#### [WHAT TO WORK ON]
Below are some records. Return exactly the lines from the one containing "left:0; right:0; bottom:0; height:42px; background:#f7f9fc;" through the one containing "left:15px; right:0; bottom:0; height:42px; background:#f7f9fc;", both included, and only those.

Items listed in a dataset:
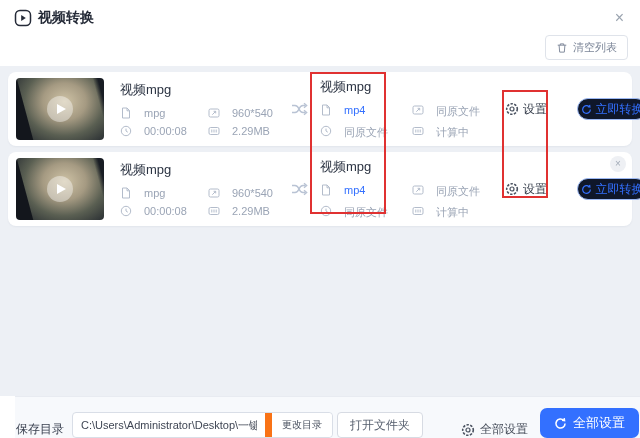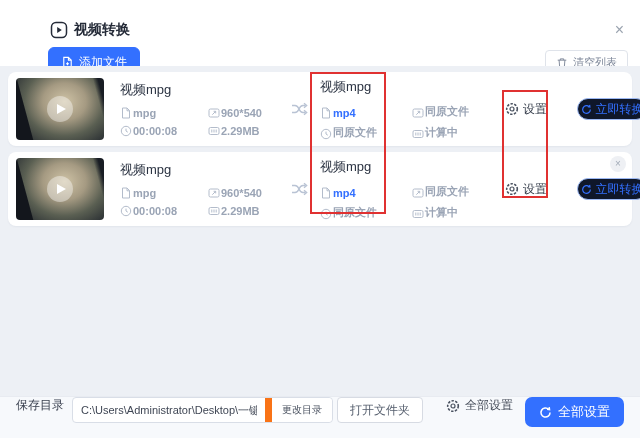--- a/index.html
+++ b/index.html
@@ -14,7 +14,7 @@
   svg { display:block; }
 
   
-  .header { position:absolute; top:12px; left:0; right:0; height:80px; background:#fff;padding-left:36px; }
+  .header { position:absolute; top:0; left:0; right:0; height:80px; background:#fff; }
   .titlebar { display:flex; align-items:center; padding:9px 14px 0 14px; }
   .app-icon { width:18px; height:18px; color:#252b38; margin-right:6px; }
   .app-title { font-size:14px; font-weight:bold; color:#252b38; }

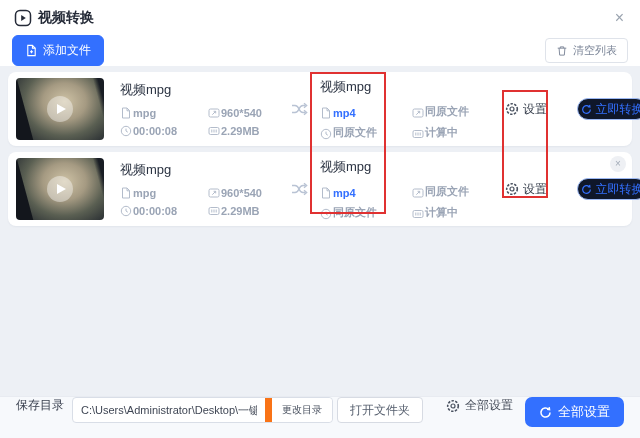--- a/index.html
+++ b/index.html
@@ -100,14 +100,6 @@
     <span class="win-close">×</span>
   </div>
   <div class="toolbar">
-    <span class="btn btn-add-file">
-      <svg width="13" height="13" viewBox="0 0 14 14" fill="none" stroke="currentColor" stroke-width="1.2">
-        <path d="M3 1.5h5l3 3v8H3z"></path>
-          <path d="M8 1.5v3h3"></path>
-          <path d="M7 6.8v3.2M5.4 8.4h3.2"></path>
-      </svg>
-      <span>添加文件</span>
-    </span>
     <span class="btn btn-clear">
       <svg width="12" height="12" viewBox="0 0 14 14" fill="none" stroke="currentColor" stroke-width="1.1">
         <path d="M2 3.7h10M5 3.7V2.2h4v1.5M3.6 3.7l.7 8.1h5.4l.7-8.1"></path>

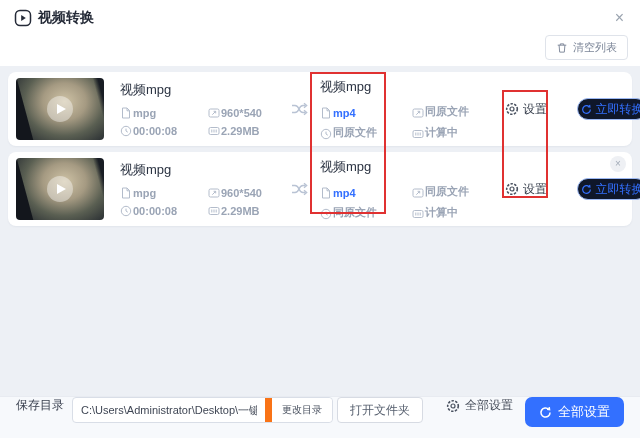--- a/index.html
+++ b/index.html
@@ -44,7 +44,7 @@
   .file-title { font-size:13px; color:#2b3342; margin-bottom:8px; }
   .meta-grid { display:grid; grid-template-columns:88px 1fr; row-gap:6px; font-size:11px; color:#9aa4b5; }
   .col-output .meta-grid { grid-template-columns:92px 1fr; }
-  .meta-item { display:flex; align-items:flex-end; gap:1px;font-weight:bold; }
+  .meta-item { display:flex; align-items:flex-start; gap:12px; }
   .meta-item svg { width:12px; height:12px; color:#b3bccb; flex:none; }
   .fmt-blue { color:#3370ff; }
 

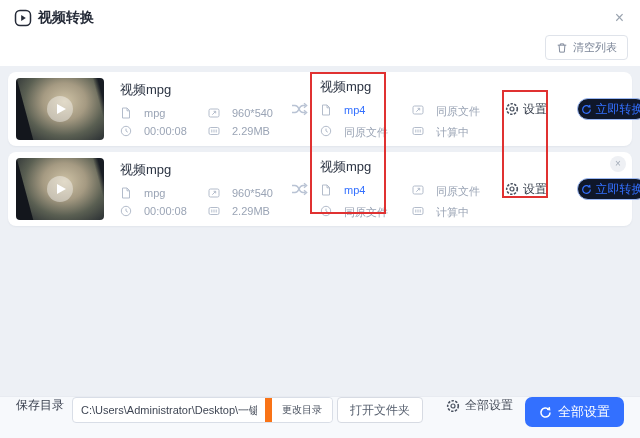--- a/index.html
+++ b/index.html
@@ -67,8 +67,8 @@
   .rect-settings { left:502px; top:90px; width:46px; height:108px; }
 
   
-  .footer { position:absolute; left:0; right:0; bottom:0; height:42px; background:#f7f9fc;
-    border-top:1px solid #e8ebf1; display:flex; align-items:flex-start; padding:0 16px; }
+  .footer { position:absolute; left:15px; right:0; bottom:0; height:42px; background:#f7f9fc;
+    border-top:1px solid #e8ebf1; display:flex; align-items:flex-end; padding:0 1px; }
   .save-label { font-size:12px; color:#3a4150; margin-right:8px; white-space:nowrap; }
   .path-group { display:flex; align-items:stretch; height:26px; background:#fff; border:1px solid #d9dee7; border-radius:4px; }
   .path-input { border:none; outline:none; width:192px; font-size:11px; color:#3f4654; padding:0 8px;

#### [THE COMPLETED TASK]
-  .footer { position:absolute; left:0; right:0; bottom:0; height:42px; background:#f7f9fc;
-    border-top:1px solid #e8ebf1; display:flex; align-items:flex-start; padding:0 16px; }
+  .footer { position:absolute; left:15px; right:0; bottom:0; height:42px; background:#f7f9fc;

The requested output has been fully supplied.